I've taken E while on paroxetine a lot of times. Sometimes I tripped good, other times I did not feel anything and once I tripped bad. I think this has to do with the quality of the street E I was taking. Max number of pills I took at a time is two and a half.


----------



## baranok

what it would do if taken in ssri withdrawal??? theory is nuff


----------



## lionlioncatcat

somebodys probably arleayd emntioedn it, but thats a TERRIBLE idea. you will end up with seretonin syndrome. Which is no fun, and can be fatal. It wont add or deratc from the effects, just make you very ill. and possibly kill you, if your really unlucky.


----------



## baranok

thats what i am after

thx for reply


----------



## GotAnxiety

i think your suppose too use it for the comedown as a buffer when the ecstasy has wore off already, too help block the reuptake of the serotonin in synapses preventing low serotonin, taken together you might get serotonin syndrome or they could block the mdma from working, im not too sure,


----------



## Cletis

MDMA and SSRIs could run the risk of serotonin syndrome.


----------



## barry1685

Cletis said:


> MDMA and SSRIs could run the risk of serotonin syndrome.

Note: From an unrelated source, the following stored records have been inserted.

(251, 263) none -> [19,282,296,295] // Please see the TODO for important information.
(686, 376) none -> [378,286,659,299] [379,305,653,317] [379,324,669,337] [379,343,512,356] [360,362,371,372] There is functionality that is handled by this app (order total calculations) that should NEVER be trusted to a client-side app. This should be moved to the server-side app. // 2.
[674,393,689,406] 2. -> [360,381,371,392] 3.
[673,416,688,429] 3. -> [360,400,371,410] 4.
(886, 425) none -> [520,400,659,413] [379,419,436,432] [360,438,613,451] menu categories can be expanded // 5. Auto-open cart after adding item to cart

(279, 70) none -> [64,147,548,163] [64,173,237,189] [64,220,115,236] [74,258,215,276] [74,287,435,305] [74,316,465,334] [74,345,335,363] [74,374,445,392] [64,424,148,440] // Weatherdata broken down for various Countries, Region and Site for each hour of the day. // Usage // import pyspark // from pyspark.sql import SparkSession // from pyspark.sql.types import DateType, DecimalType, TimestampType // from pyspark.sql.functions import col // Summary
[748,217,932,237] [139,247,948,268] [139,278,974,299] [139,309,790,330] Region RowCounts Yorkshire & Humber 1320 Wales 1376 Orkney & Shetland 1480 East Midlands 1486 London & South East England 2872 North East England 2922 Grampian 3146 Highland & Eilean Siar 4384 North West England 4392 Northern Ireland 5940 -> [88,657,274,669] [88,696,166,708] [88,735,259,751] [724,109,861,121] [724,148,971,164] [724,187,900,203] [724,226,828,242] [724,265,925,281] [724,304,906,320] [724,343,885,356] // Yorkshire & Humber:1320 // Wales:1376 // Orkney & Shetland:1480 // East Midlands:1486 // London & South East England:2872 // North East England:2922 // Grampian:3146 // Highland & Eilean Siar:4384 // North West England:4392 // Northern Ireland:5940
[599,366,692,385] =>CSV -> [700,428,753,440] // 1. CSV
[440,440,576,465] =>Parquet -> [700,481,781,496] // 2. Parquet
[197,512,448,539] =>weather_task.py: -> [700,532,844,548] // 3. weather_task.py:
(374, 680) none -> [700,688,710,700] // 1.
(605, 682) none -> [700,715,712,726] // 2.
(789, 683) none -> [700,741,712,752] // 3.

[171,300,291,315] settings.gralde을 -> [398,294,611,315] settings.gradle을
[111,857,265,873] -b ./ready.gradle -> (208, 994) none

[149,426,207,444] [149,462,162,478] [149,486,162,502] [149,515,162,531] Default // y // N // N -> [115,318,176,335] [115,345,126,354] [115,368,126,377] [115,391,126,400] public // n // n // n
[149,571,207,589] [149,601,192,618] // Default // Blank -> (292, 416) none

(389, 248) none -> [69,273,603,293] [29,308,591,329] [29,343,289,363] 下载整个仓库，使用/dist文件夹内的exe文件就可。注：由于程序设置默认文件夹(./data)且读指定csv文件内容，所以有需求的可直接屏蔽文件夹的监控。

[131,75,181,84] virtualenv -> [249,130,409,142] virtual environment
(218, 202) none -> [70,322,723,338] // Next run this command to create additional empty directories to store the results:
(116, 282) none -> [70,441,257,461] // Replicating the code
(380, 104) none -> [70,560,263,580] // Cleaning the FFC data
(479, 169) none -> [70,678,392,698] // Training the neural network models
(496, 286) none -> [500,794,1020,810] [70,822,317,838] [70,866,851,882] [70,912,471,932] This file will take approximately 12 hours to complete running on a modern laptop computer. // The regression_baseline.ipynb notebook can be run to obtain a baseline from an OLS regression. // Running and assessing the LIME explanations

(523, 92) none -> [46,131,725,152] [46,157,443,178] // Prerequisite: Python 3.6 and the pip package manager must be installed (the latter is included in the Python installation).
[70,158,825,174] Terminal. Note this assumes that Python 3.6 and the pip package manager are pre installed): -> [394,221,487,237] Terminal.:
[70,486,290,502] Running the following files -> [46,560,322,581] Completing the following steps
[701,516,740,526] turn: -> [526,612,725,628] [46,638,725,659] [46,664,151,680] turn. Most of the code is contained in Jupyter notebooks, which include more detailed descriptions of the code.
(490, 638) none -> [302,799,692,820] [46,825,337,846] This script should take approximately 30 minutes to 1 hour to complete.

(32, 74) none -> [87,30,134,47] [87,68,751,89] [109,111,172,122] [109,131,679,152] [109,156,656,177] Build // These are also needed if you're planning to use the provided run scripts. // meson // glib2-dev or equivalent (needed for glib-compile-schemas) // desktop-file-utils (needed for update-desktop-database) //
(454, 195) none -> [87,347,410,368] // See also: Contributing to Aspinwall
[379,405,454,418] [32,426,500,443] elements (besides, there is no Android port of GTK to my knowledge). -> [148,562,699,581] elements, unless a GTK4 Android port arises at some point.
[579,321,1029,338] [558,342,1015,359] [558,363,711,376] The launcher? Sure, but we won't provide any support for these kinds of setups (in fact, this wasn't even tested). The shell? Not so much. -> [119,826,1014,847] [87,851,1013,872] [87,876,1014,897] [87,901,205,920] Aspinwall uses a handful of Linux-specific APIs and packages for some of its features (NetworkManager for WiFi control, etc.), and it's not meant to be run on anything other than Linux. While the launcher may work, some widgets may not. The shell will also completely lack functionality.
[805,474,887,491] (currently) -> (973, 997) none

That's what I thought? MDMA releases serotonin. So the reuptaking of serotonin and the release of serotonin can prove deadly. Not sure how people are still alive after taking MDMA on an ssri? They could have came close to experiencing serotonin syndrome. I think those that are on higher doses of ssris run the higher risk of serotonin syndrome while consuming MDMA.


----------



## baranok

consumers of mdma on ssri experience waste of money.


----------



## A Sense of Purpose

So this is a previous users compilation of MDMA and the do's and donts.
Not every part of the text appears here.